El primero de algo grande (Relatos del ayer - 22)

 
Por Jesús Villanueva Jiménez  (Publicado en la Revista NT de Binter, en su número de marzo de 2018)
 
 
          Llovía a cántaros y hacía un frío de los que nutren sabañones, aquella tarde de mediados de marzo de 1873. Avanzaba por la madrileña calle de la Victoria, dando largas zancadas, saltando de una a otra orilla de los charcos que se encontraba por el camino el joven canario. Apretaba contra el pecho, al resguardo del capote, un objeto envuelto en papel de estraza, evitando por todos los medios que aquel aguacero hiciera presa de él. Al fin llegó al lugar de sus celebraciones, La fontana de oro, su cafetería preferida, allí donde tantas páginas había escrito y aún le quedaban por escribir. Por algo tituló así mismo su primera novela. En el perchero de la entrada colgó el capote y la gorra, luego de sacudirles el agua. Se sentó a la mesita redonda que solía ocupar. Inspiró y espiró profundamente, tres, cuatro y cinco veces, con el paquete sobre la mesa y las manos sobre éste. Estaba tan inquieto como deseoso de romper de una vez el envoltorio. 
 
          -Café con leche, bien caliente, y un bollo, por favor… -le dijo al camarero, que preguntó por preguntar, pues poco variaba la dieta el tan habitual cliente, y menos a esas horas.
 
          A medio llenar el local, el murmullo de las conversaciones competía con el humo de los cigarros, en el campo de batalla imaginario de aquella atmósfera.
 
          -¿Tabaco, señor? -le preguntó sonriente, como siempre, la guapa vendedora, mostrando el cajón que sostenía colgado del cuello por una cinta de cuero, en el que se podían observar los cigarros puros, cigarrillos, tabaco picado, papelinas, cerillas y algunos mecheros de yesca. Todo un surtido para el fumador.
 
          Negó con la cabeza el joven canario, enseñando entre los dedos el purito que había sacado del bolsillo interior de la chaqueta, cuando el camarero posaba sobre la mesa la taza de café humeante y un platito con un bollo azucarado.
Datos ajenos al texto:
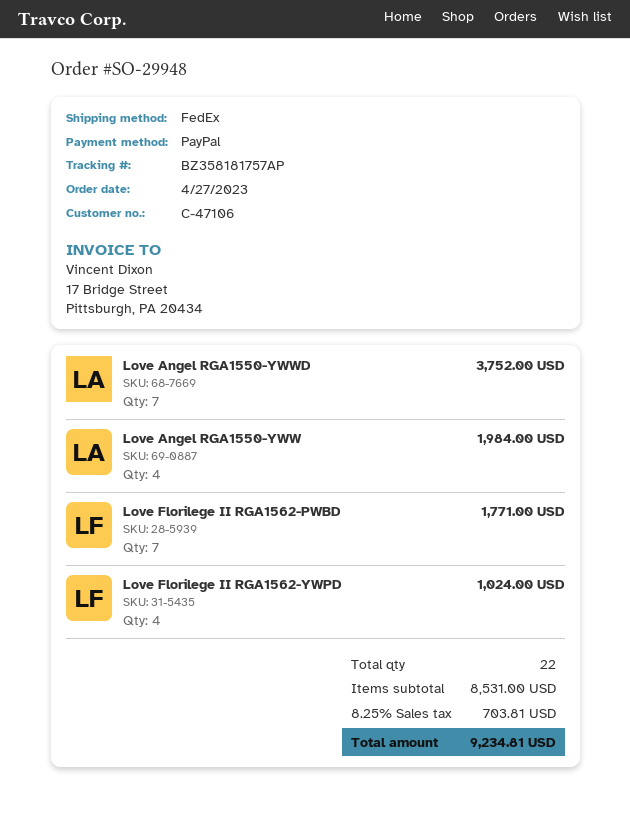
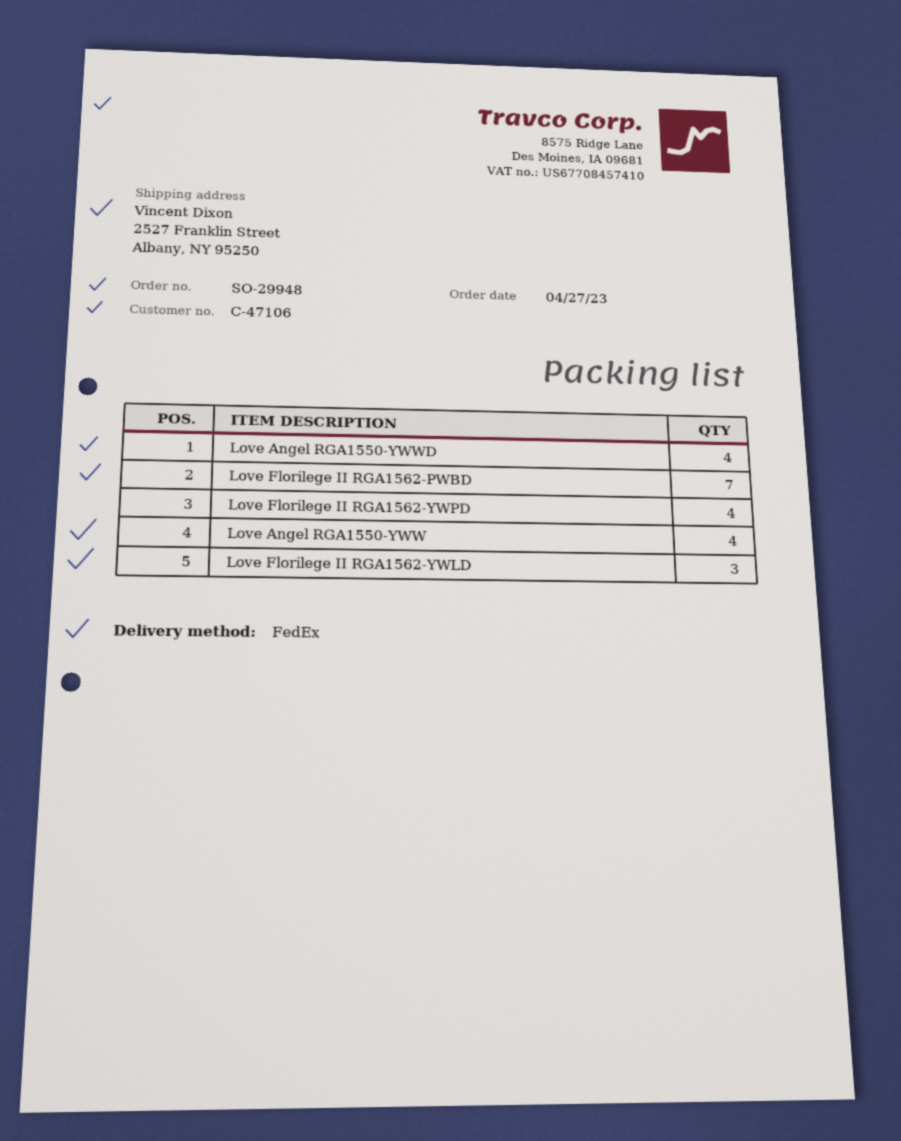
Love Angel RGA1550-YWWD: 7 -> 4
Love Florilege II RGA1562-YWLD: none -> 3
Qué bien le supo, y mejor le sentó, el cuarto de bollo que, mojado en café con leche, se metió en la boca. “Ha llegado el momento”, pensó, ajeno al zumbido de las conversaciones y al aire gélido que llegaba de la calle, cuando alguien abría la puerta al entrar o salir. Deshizo el paquete. Y, ante sus ojos expectantes e ilusionados, se mostró la portada del libro, que hacía una hora le había entregado el editor.
 
          No era su primera novela, a sus veintinueve años, ya había publicado tres, La fontana de oro, La sombra y El audaz, pero aquella nueva obra le ilusionaba especialmente. Era la primera de una serie de ellas que contarían la reciente historia de España. Sonrió. Rezaba la portada: Trafalgar, Benito Pérez Galdós. “¡Triste, pero heroico episodio de nuestra historia!”, susurró para sí. Y en ese preciso instante, alzando la mirada al fantástico infinito, exclamó entusiasmado: “¡Eso es! Así llamaré al conjunto de la obra: Episodios Nacionales
 
          “Se me permitirá que antes de referir el gran suceso de que fui testigo, diga algunas palabras sobre mi infancia…” Leía Benito, emocionado, el comienzo de su obra recién nacida.